Unfortunately and worryingly, the political system long ago returned to Oct. 6.
While soldiers fall in Gaza, the Knesset busy itself with draft-dodging laws, restrictions on the judicial system and media, and attempts to avoid a state commission of inquiry that would examine its own failures and ensure a similar disaster doesn't happen again.
On the brink of dangerous spiral
The gap between the tank crew in Gaza and the reconnaissance platoon in Lebanon and the raid force in Jenin, versus the conduct in political corridors, is troubling.

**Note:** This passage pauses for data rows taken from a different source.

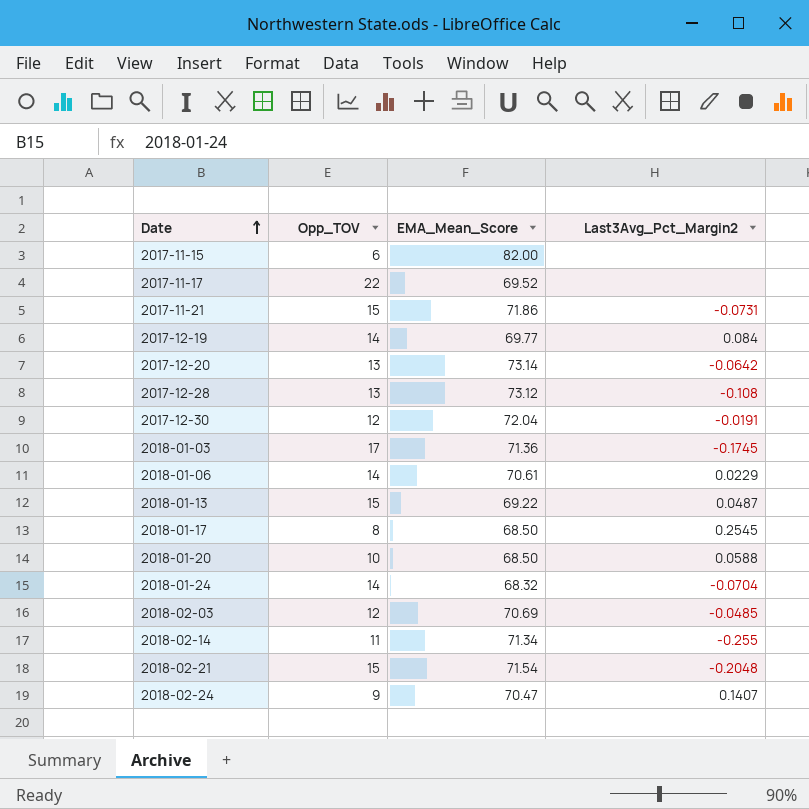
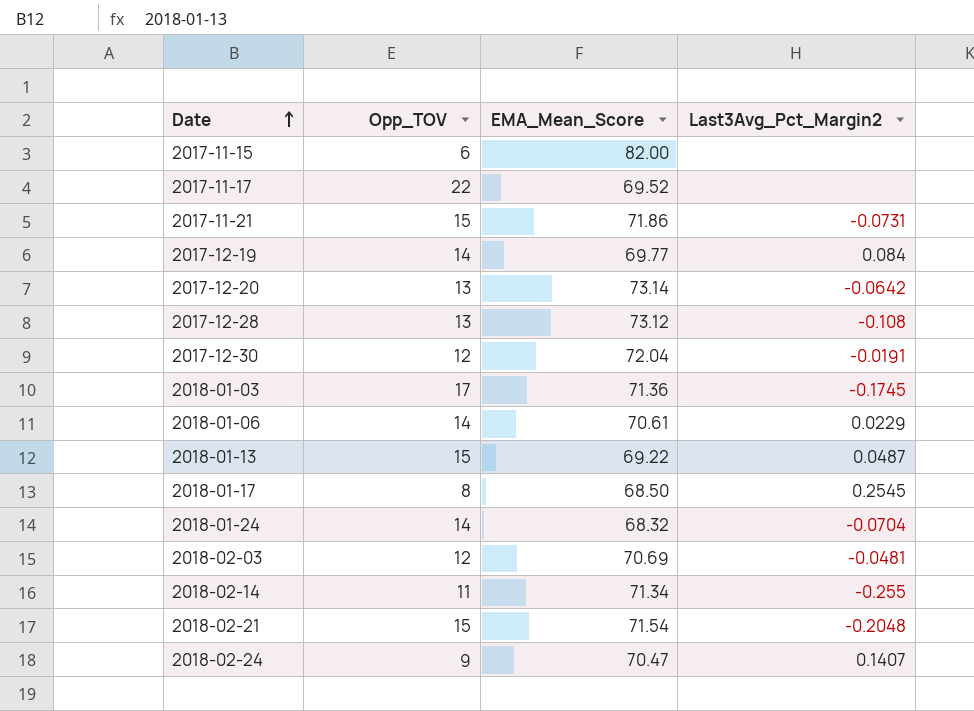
row 2018-01-20: 10 | 68.50 | 0.0588 -> none
2018-02-03 | Last3Avg_Pct_Margin2: -0.0485 -> -0.0481

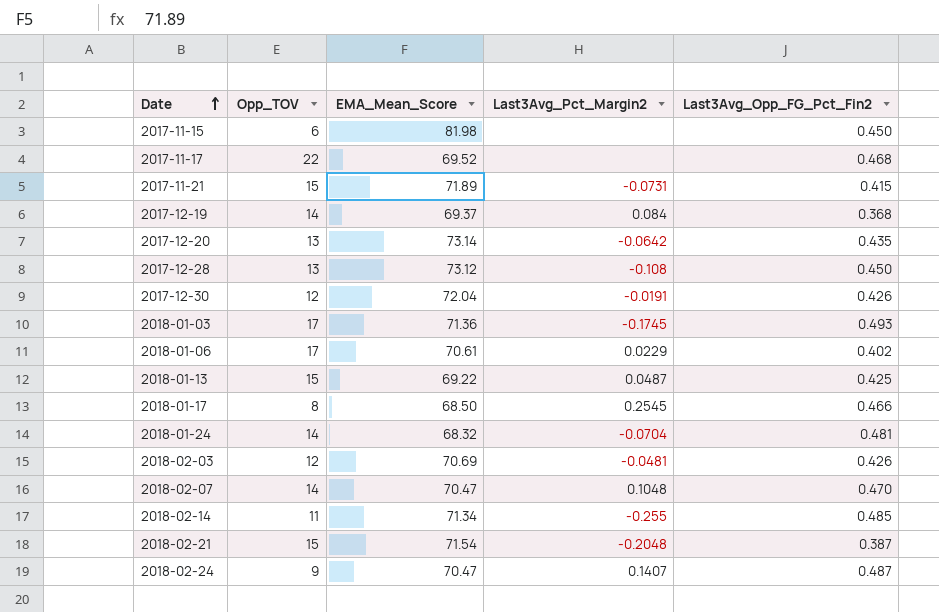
column Last3Avg_Opp_FG_Pct_Fin2 | position: none -> 5
2017-11-15 | EMA_Mean_Score: 82.00 -> 81.98
2017-11-21 | EMA_Mean_Score: 71.86 -> 71.89
2017-12-19 | EMA_Mean_Score: 69.77 -> 69.37
2018-01-06 | Opp_TOV: 14 -> 17
row 2018-02-07: none -> 14 | 70.47 | 0.1048 | 0.470

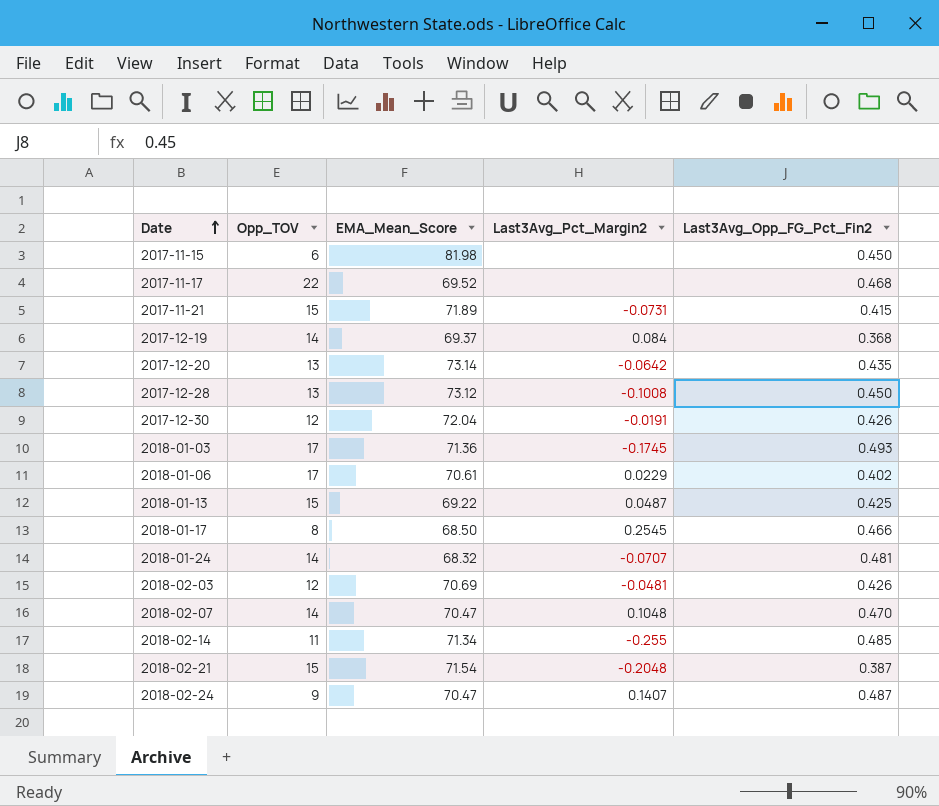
2017-12-28 | Last3Avg_Pct_Margin2: -0.108 -> -0.1008
2018-01-24 | Last3Avg_Pct_Margin2: -0.0704 -> -0.0707

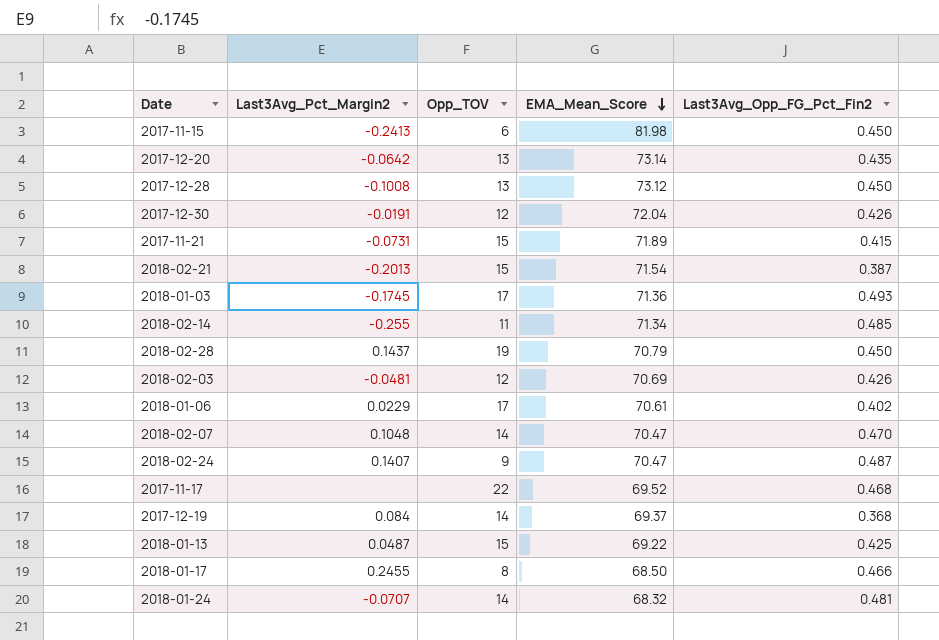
row order: Date ascending -> EMA_Mean_Score descending
column Last3Avg_Pct_Margin2 | position: 4 -> 2
2017-11-15 | Last3Avg_Pct_Margin2: none -> -0.2413
2018-02-21 | Last3Avg_Pct_Margin2: -0.2048 -> -0.2013
row 2018-02-28: none -> 0.1437 | 19 | 70.79 | 0.450
2018-01-17 | Last3Avg_Pct_Margin2: 0.2545 -> 0.2455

It's the reason for the lack of solution to the hostage issue, and growing frustration among reservists and their families and career soldiers and their families, and delay in adequate civilian solutions for evacuees' problems and rehabilitation, and brain drain from the country, and the growing feeling that instead of focusing on what's essential, Israel is entering a new dangerous spiral.

Israel can choose differently. The cards dealt it a not-bad start to 2025. Trump in the White House, and also improved security situation on most fronts.
If it just knows how to get along with itself and prioritize essential over secondary, national over political, general over personal, and if it manages to put ego and honor aside and act from the head not the gut, Israel can handle all the rest.